**Front-end code change data**
####################
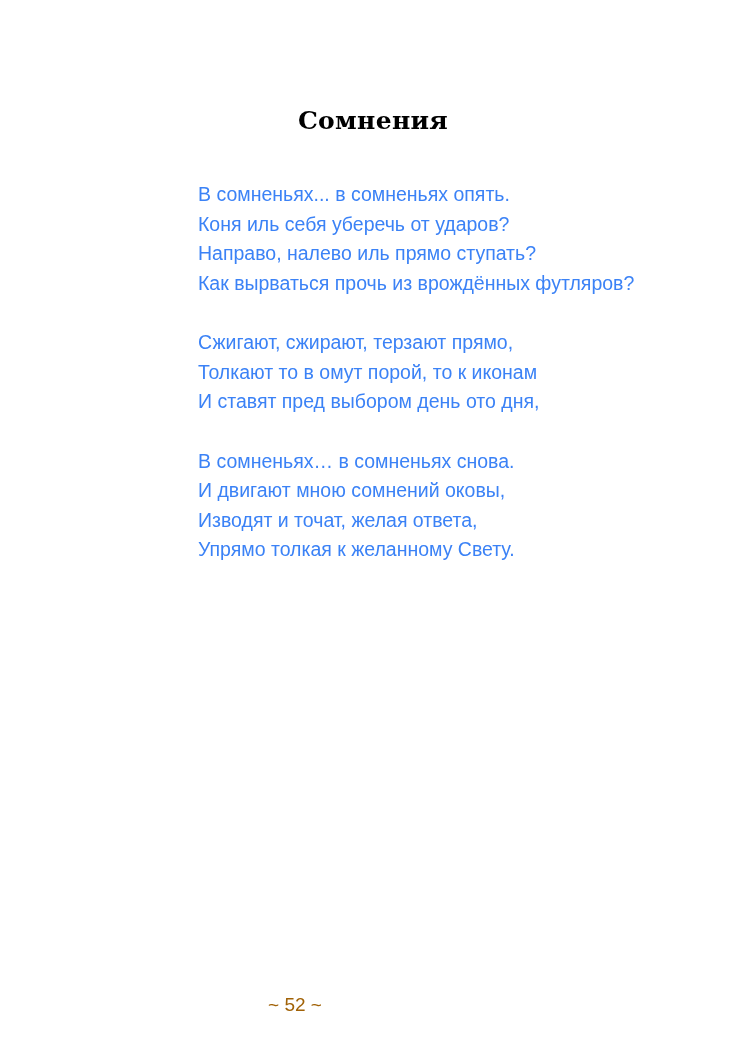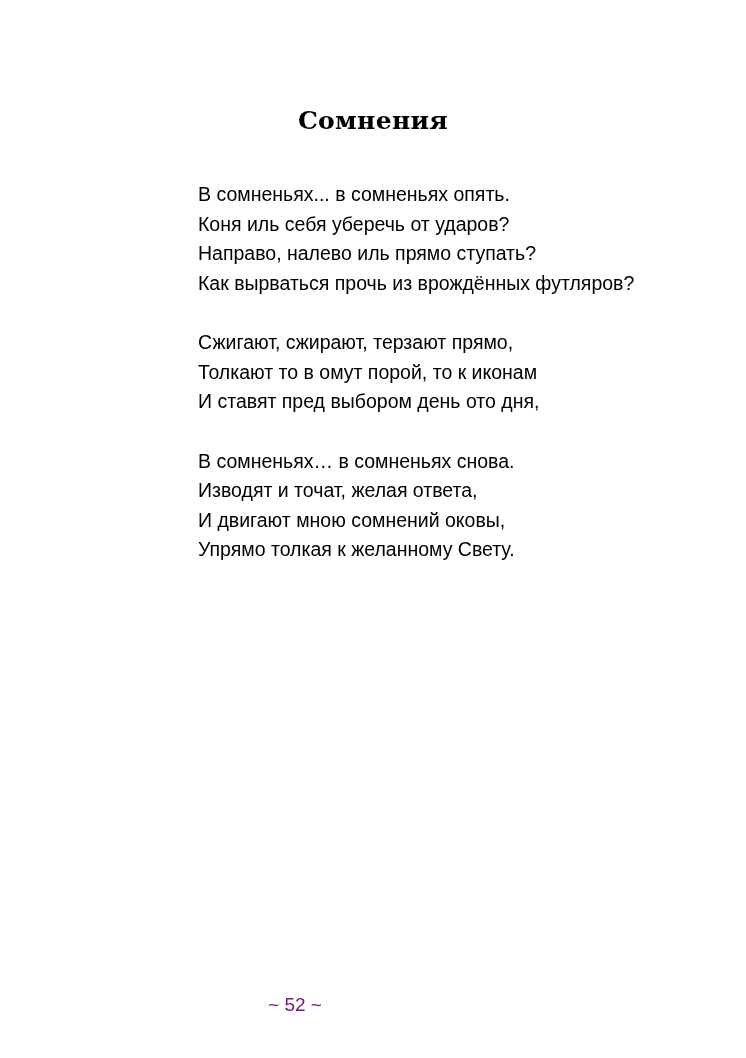"В сомненьях... в сомненьях опять." .poem { color: #000000 -> #3b82f6 }
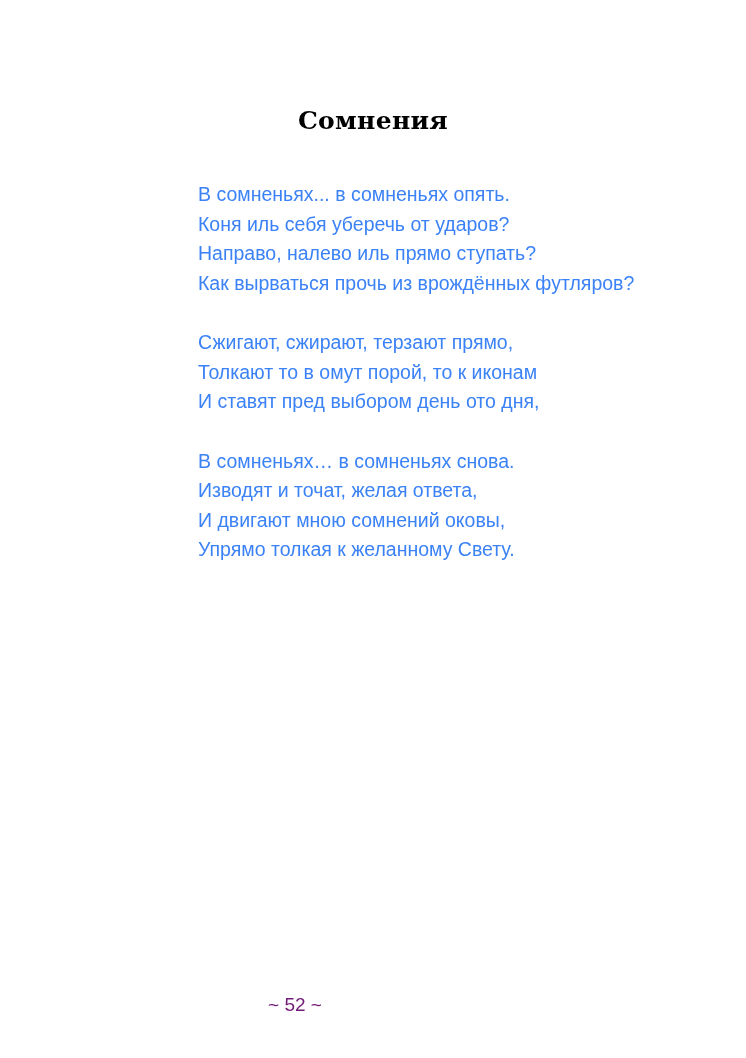"Изводят и точат, желая ответа," div.line { order: before "И двигают мною сомнений оковы," -> after "И двигают мною сомнений оковы," }
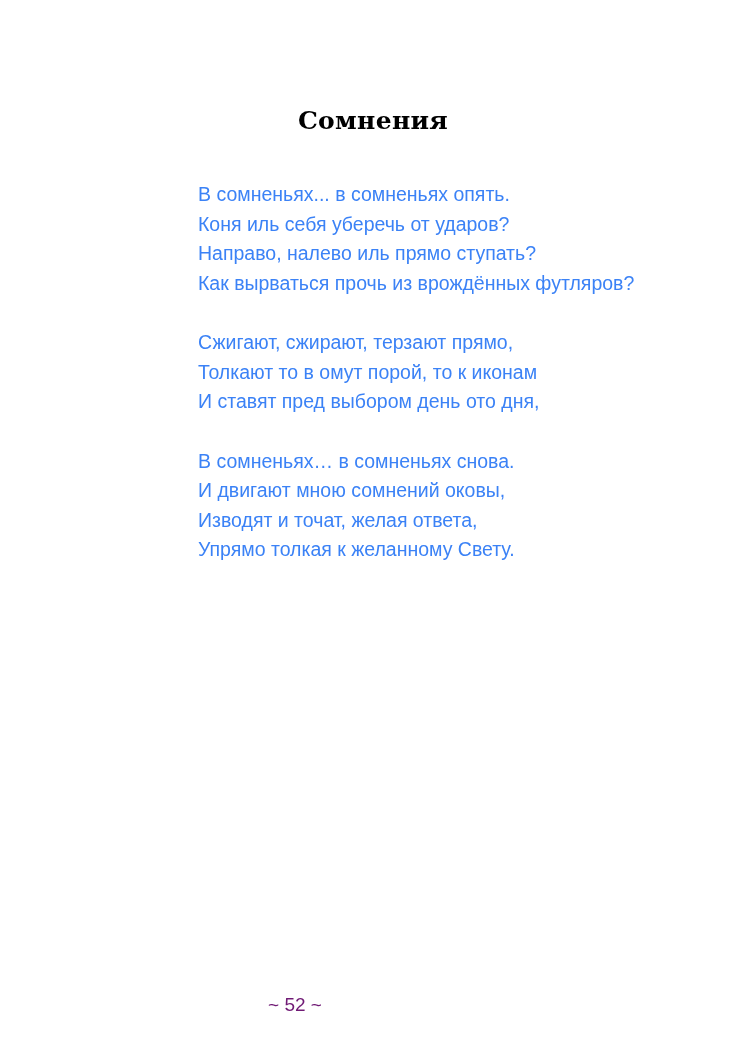"~ 52 ~" .page-number { color: #701a75 -> #a16207 }
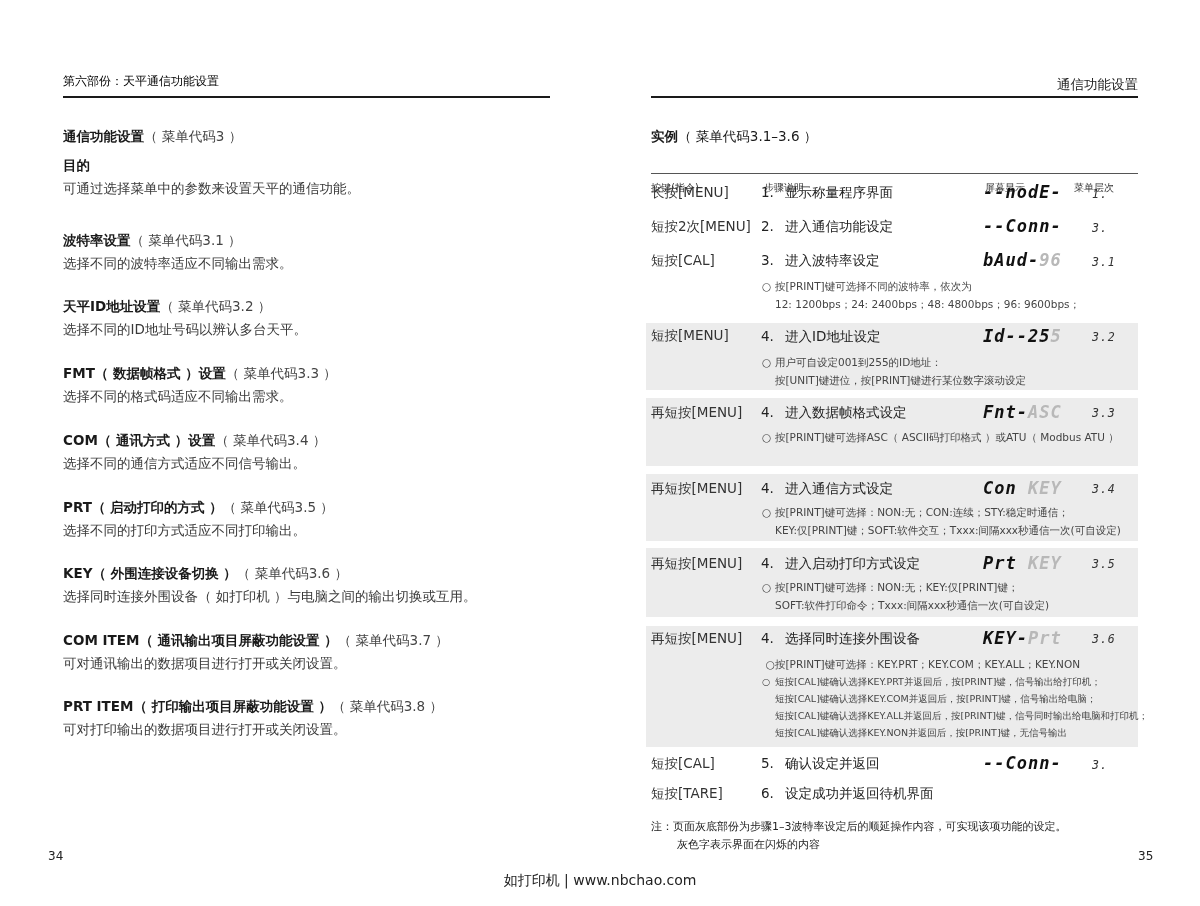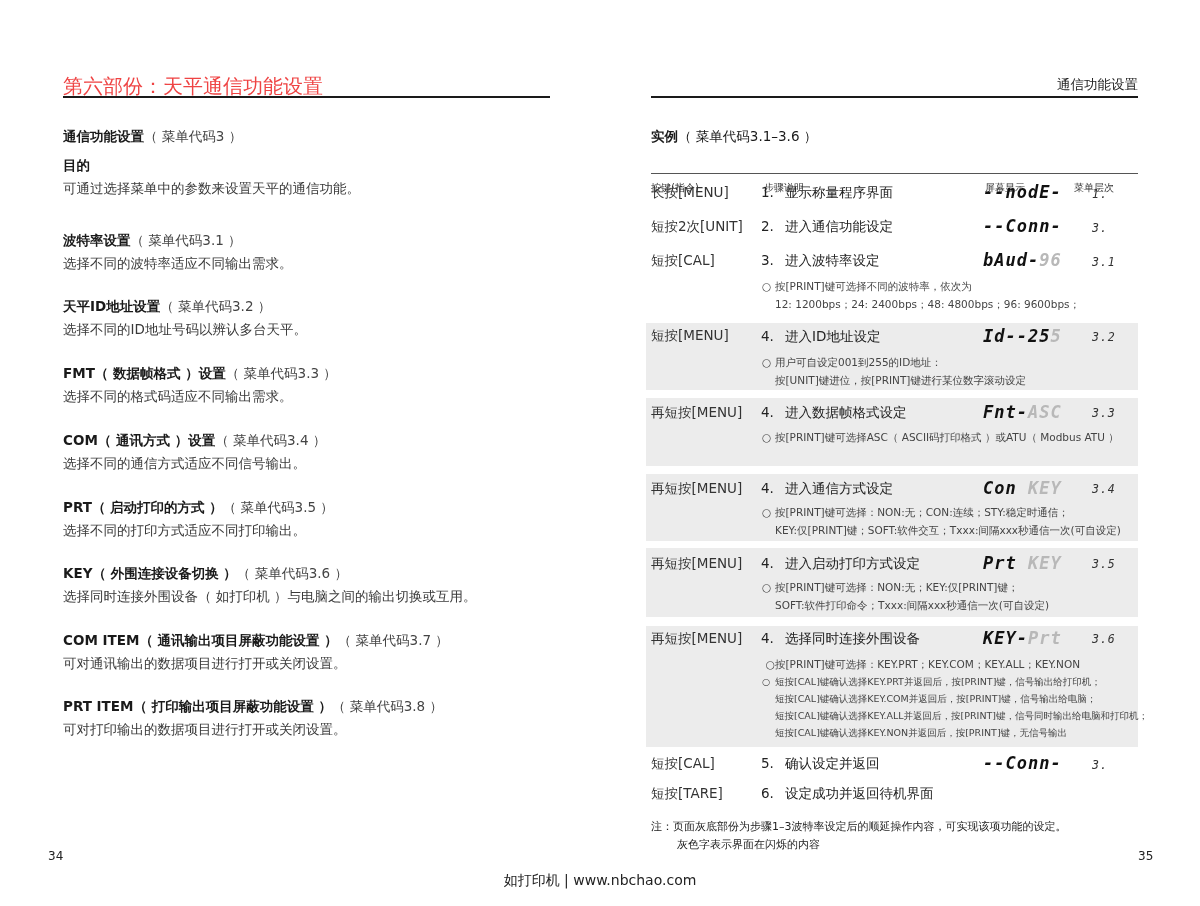"第六部份：天平通信功能设置" .page-title { color: #ef4444 -> #000000; font-size: 20px -> 12px }
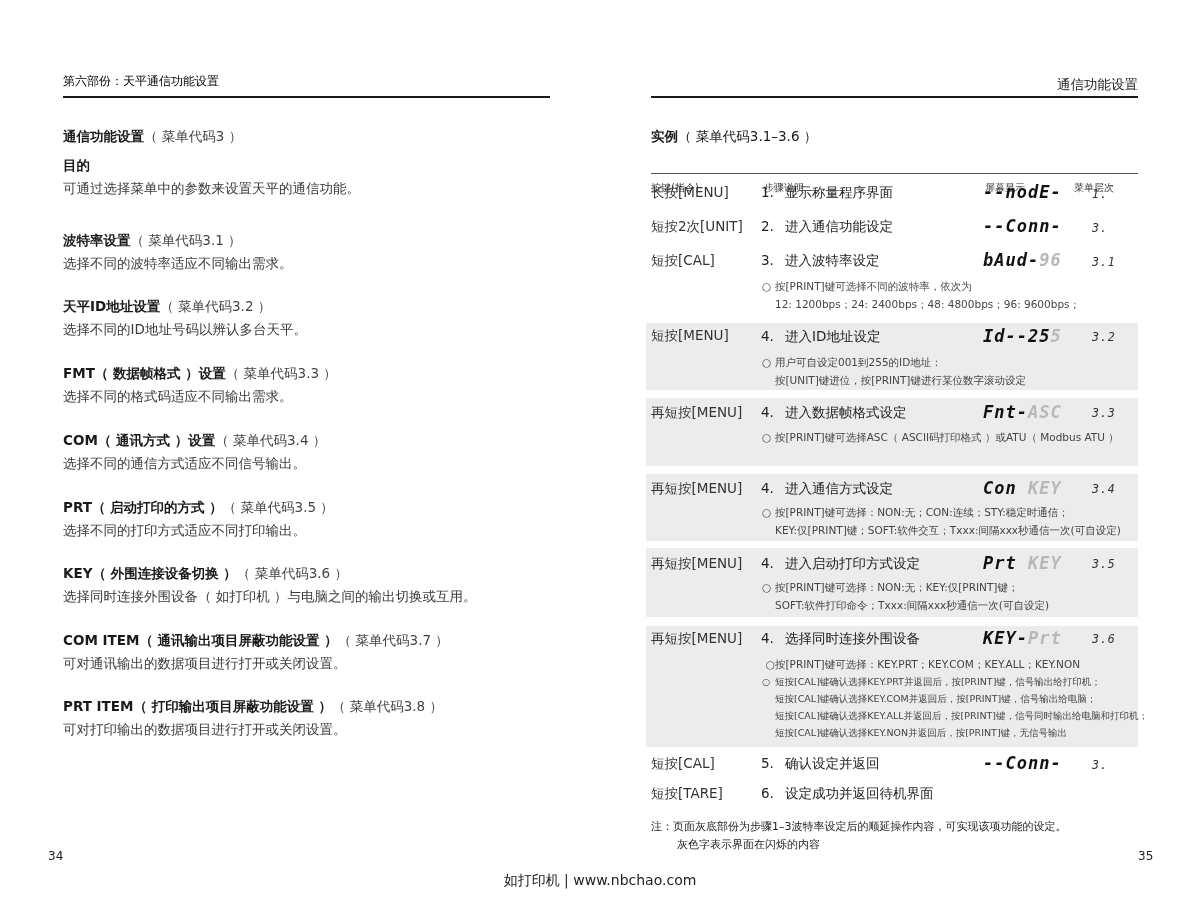"短按2次[UNIT]" div.abs { text: UNIT -> MENU }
####################
Starting at the line that holds "color: #ef4444 ->", print each line through the last one of the entries above, exactly and with both ends included; no pictures.

"第六部份：天平通信功能设置" .page-title { color: #ef4444 -> #000000; font-size: 20px -> 12px }
"短按2次[UNIT]" div.abs { text: UNIT -> MENU }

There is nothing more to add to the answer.